-- What you are asked to do --
Drop every picture and give the entries back exactly.

**********

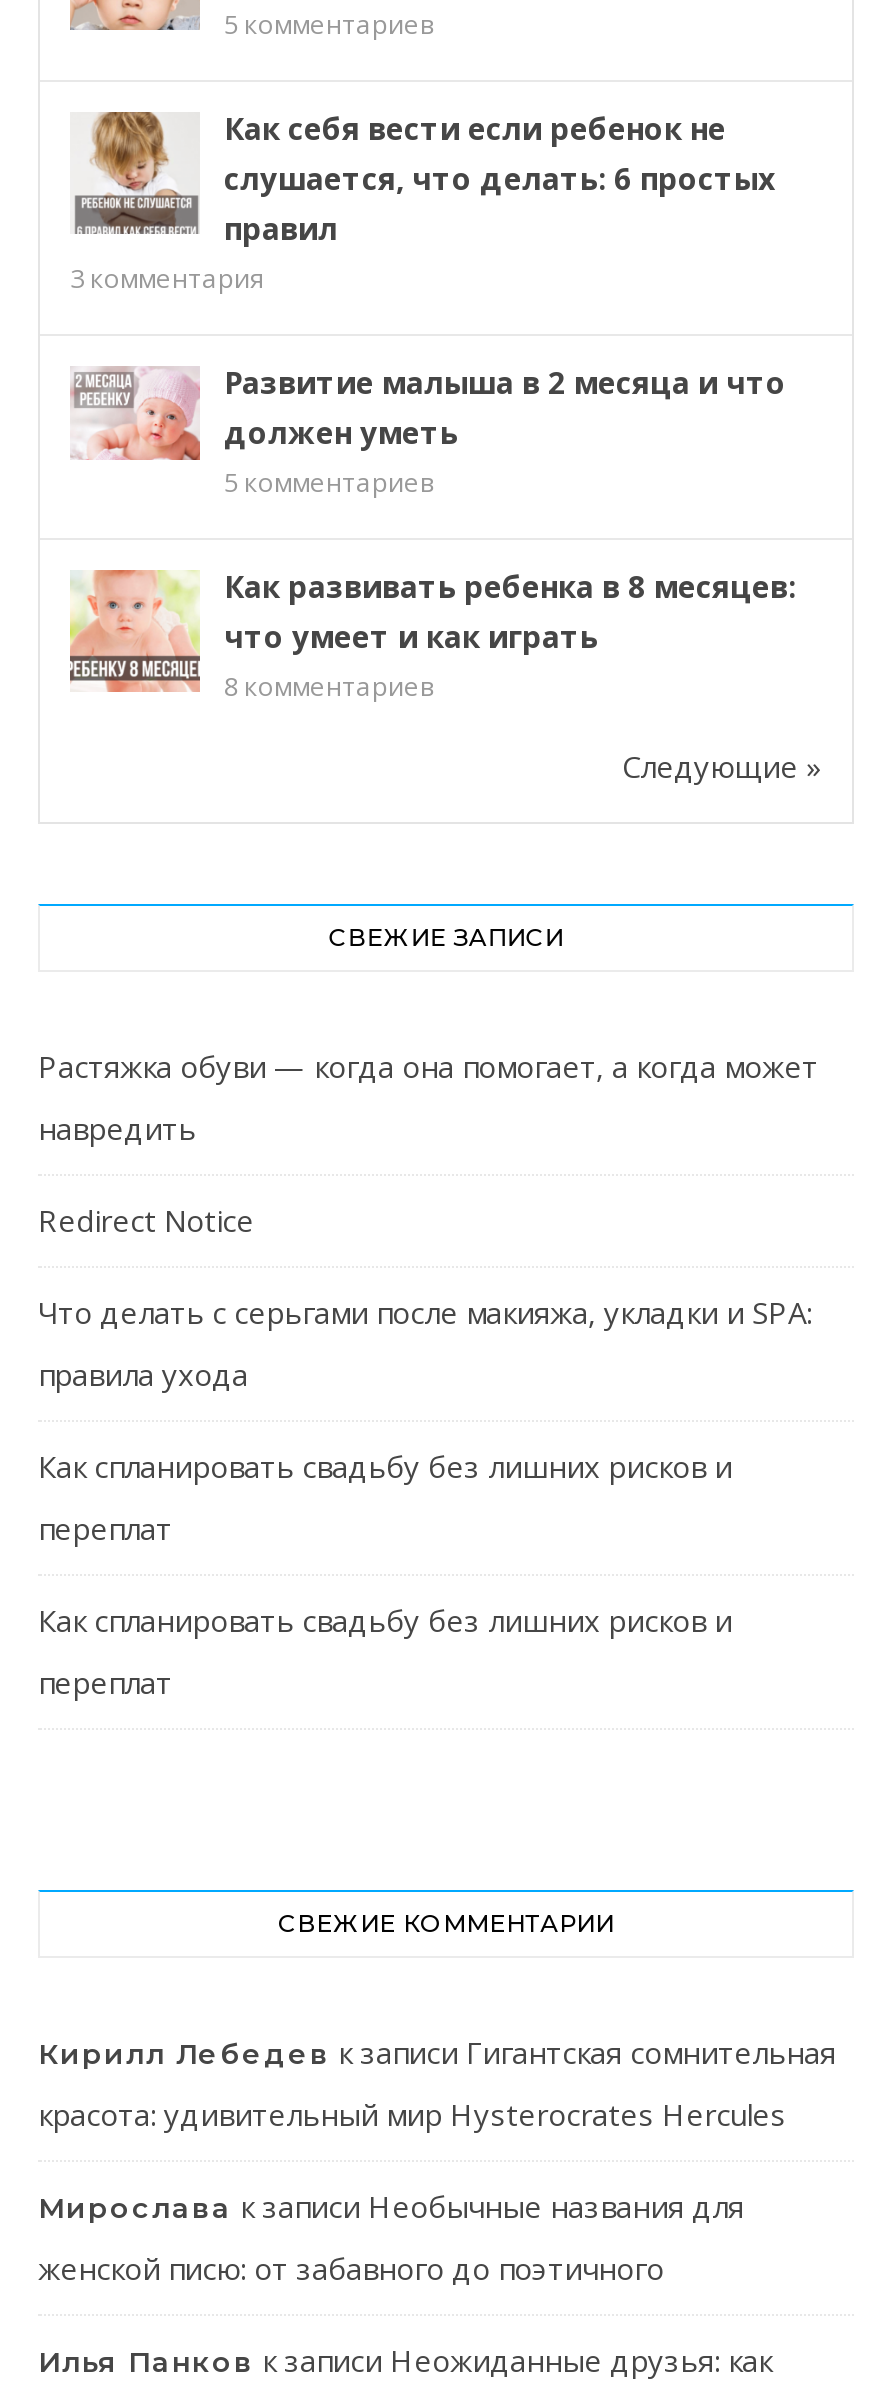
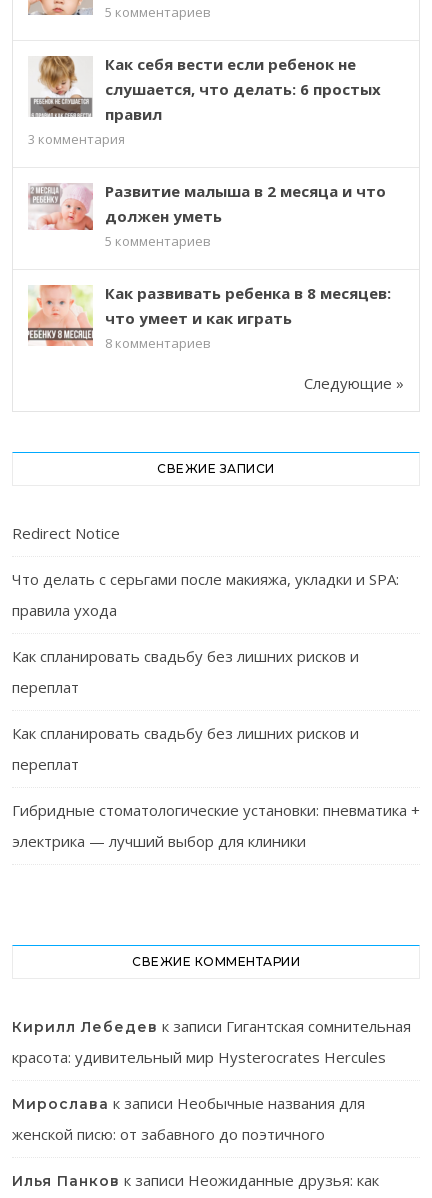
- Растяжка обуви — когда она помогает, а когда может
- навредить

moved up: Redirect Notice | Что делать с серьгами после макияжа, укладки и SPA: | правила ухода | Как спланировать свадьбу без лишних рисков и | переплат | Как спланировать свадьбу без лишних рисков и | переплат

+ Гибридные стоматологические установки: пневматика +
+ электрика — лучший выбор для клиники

**********

-- Answer area --
- Растяжка обуви — когда она помогает, а когда может
- навредить

moved up: Redirect Notice | Что делать с серьгами после макияжа, укладки и SPA: | правила ухода | Как спланировать свадьбу без лишних рисков и | переплат | Как спланировать свадьбу без лишних рисков и | переплат

+ Гибридные стоматологические установки: пневматика +
+ электрика — лучший выбор для клиники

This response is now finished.